Corte di Cassazione, sez. VI Civile – 3, ordinanza 25 settembre 2019 – 24 gennaio 2020, n. 1640
Il caso:
Una coppia di genitori cita in giudizio l’Azienda sanitaria ed i medici dell’Ospedale ove è stata praticata l’amputazione della gamba destra del figlio. La tesi risarcitoria farebbe leva su un presunto errore medico, tanto grave da aver imposto la recisione dell’arto inferiore del giovane ragazzo. Da qui la decisione di agire giudizialmente per ottenere il risarcimento del danno di natura morale patito dai due coniugi. La domanda viene accolta in Tribunale ma respinta in Corte d’appello, laddove i giudici ritengono impossibile presumere «il danno» da loro lamentato solo alla luce delle «lesioni» subite dal figlio e dalla «convivenza familiare» sotto lo stesso tetto.
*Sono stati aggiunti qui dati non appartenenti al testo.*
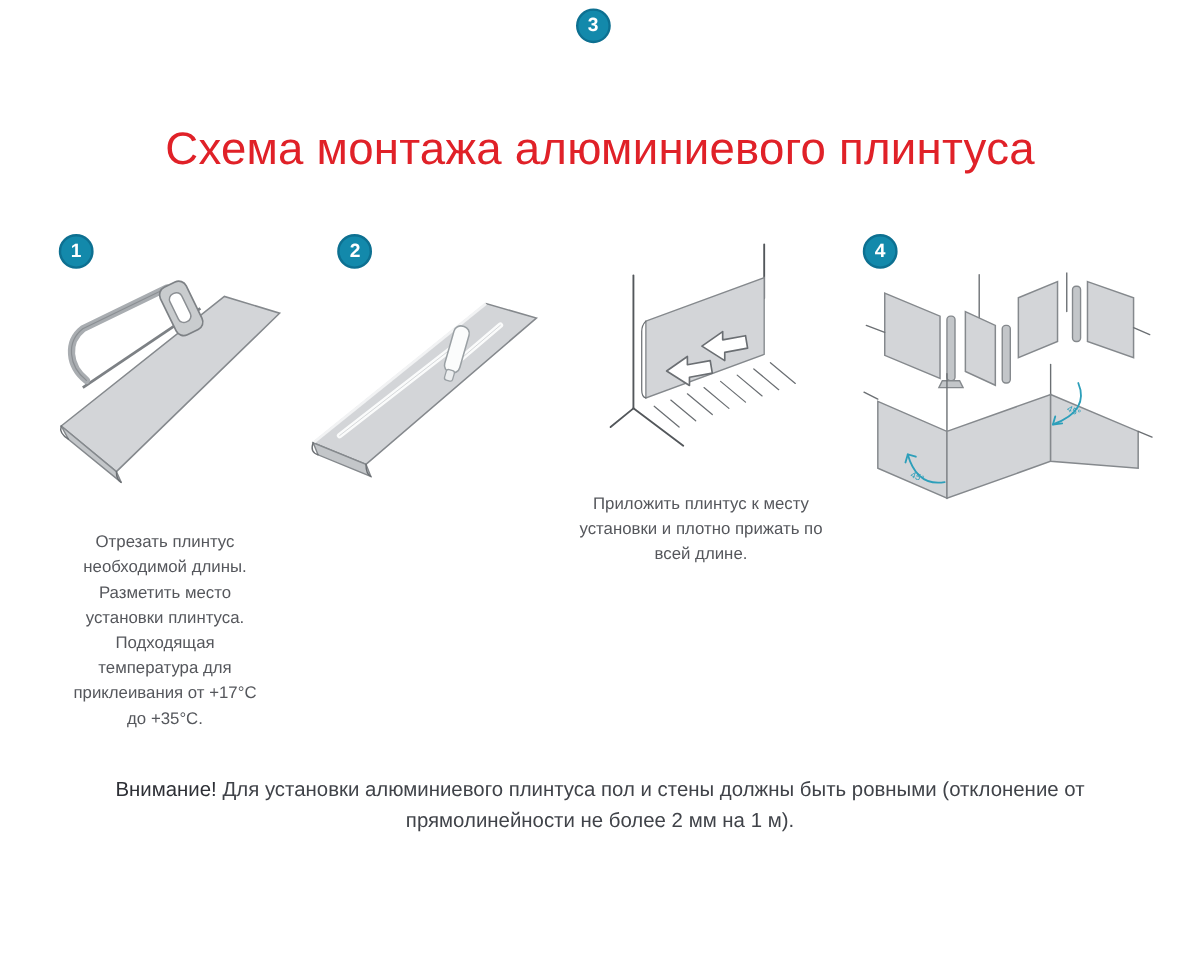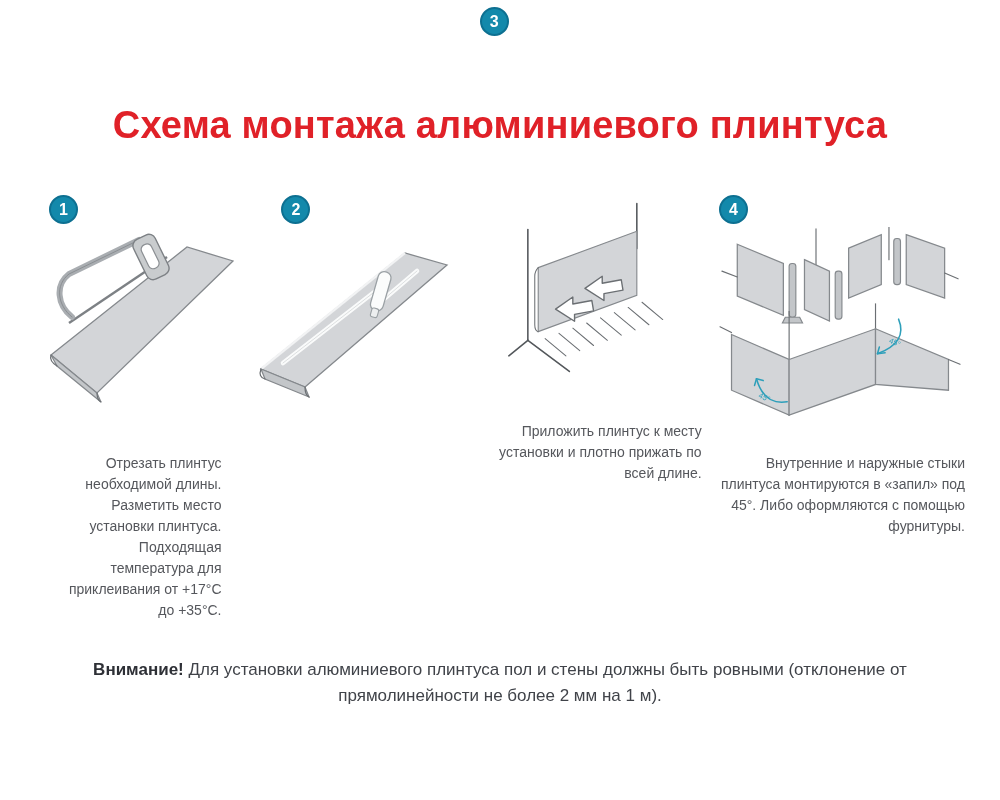--- a/index.html
+++ b/index.html
@@ -15,7 +15,7 @@
   .title {
     text-align: center;
     font-size: 38px;
-    font-weight: 700;
+    font-weight: 400;
     color: #e02128;
     letter-spacing: 0.2px;
   }

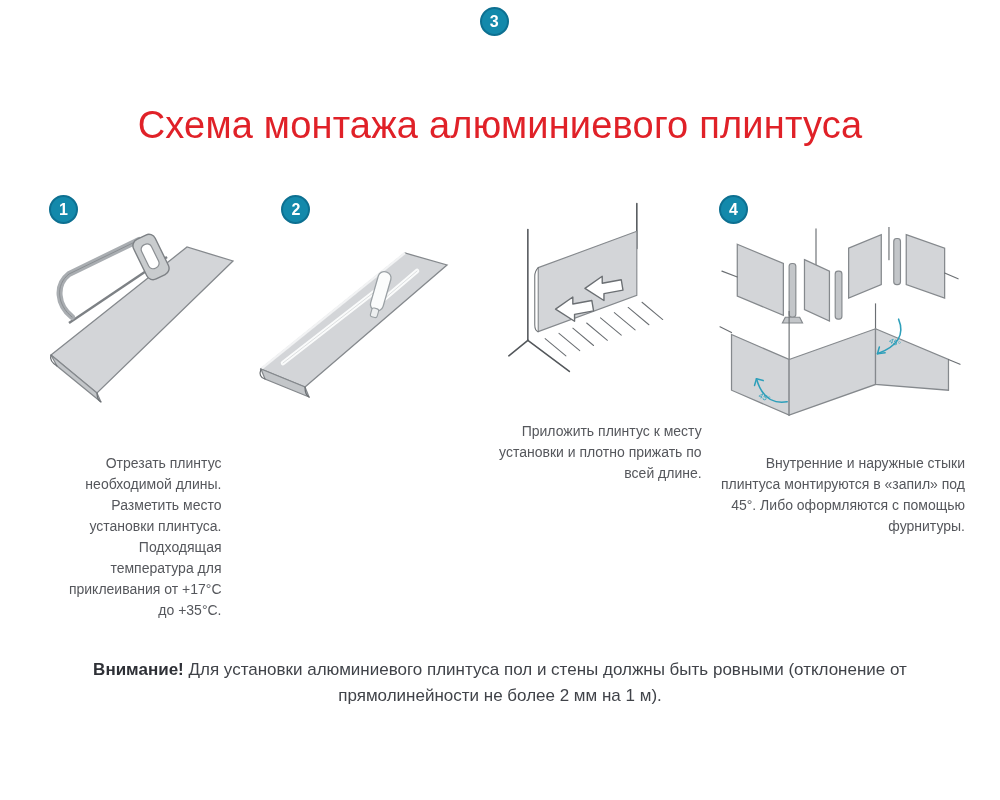--- a/index.html
+++ b/index.html
@@ -50,8 +50,8 @@
   .illo svg { width: 100%; height: 100%; display: block; }
 
   .desc {
-    margin-top: 34px;
-    text-align: right;
+    margin-top: 22px;
+    text-align: center;
     font-size: 14px;
     line-height: 1.5;
     color: #55575c;

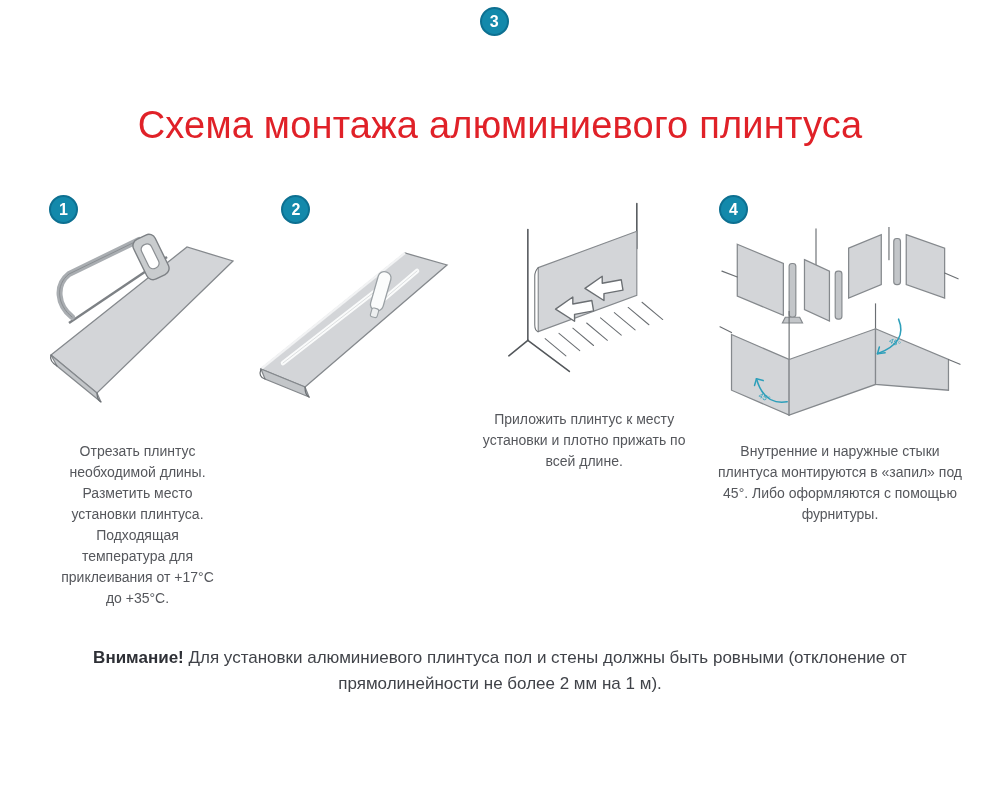--- a/index.html
+++ b/index.html
@@ -214,7 +214,6 @@
           </g>
         </svg>
       </div>
-      <p class="desc">Внутренние и наружные стыки плинтуса монтируются в «запил» под 45°. Либо оформляются с помощью фурнитуры.</p>
     </div>
 
   </div>

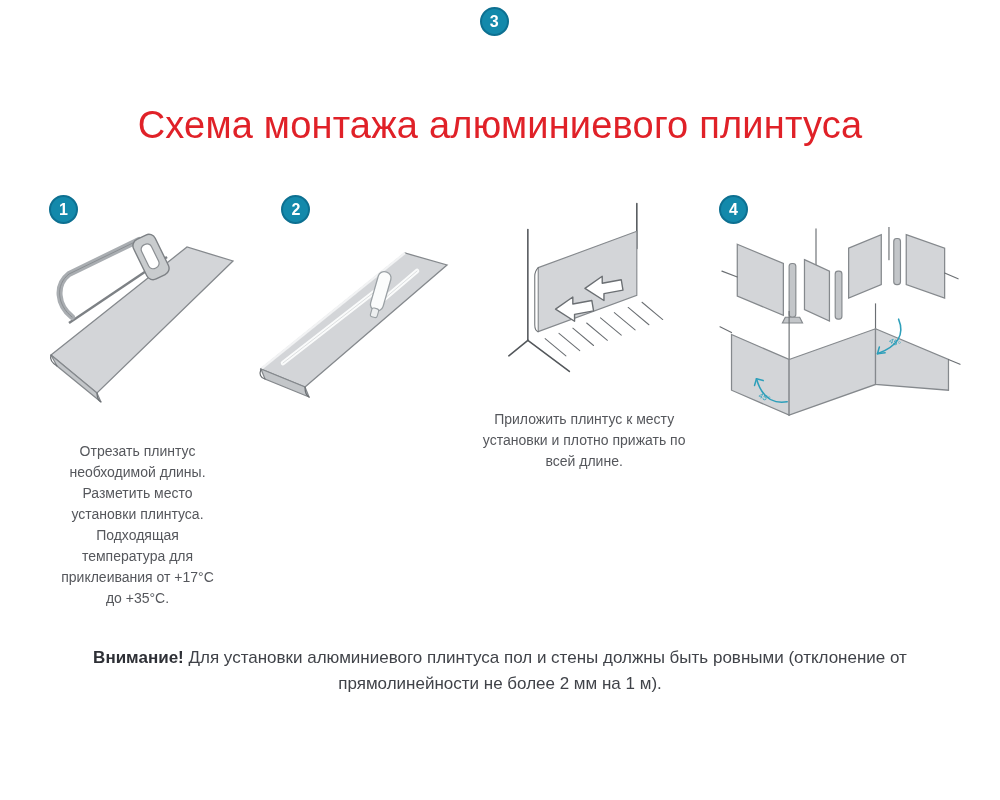--- a/index.html
+++ b/index.html
@@ -69,7 +69,7 @@
     line-height: 1.55;
     color: #404349;
   }
-  .warning strong { color: #2e3036; font-weight: 700; text-align: center; }
+  .warning strong { color: #2e3036; font-weight: 400; text-align: center; }
 
   
   .fill-metal { fill: #d3d5d8; stroke: #85898d; stroke-width: 1.3; }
Di diverso avviso è la Corte di Cassazione, stabilendo che «il danno non patrimoniale consistente nella sofferenza morale patita dal prossimo congiunto di una persona lesa dall’altrui illecito può essere dimostrato ricorrendo alla prova presuntiva, tipicamente integrata dalla gravità delle lesioni – quali la perdita di un arto inferiore – in uno alla convivenza familiare strettissima, propria del rapporto filiale».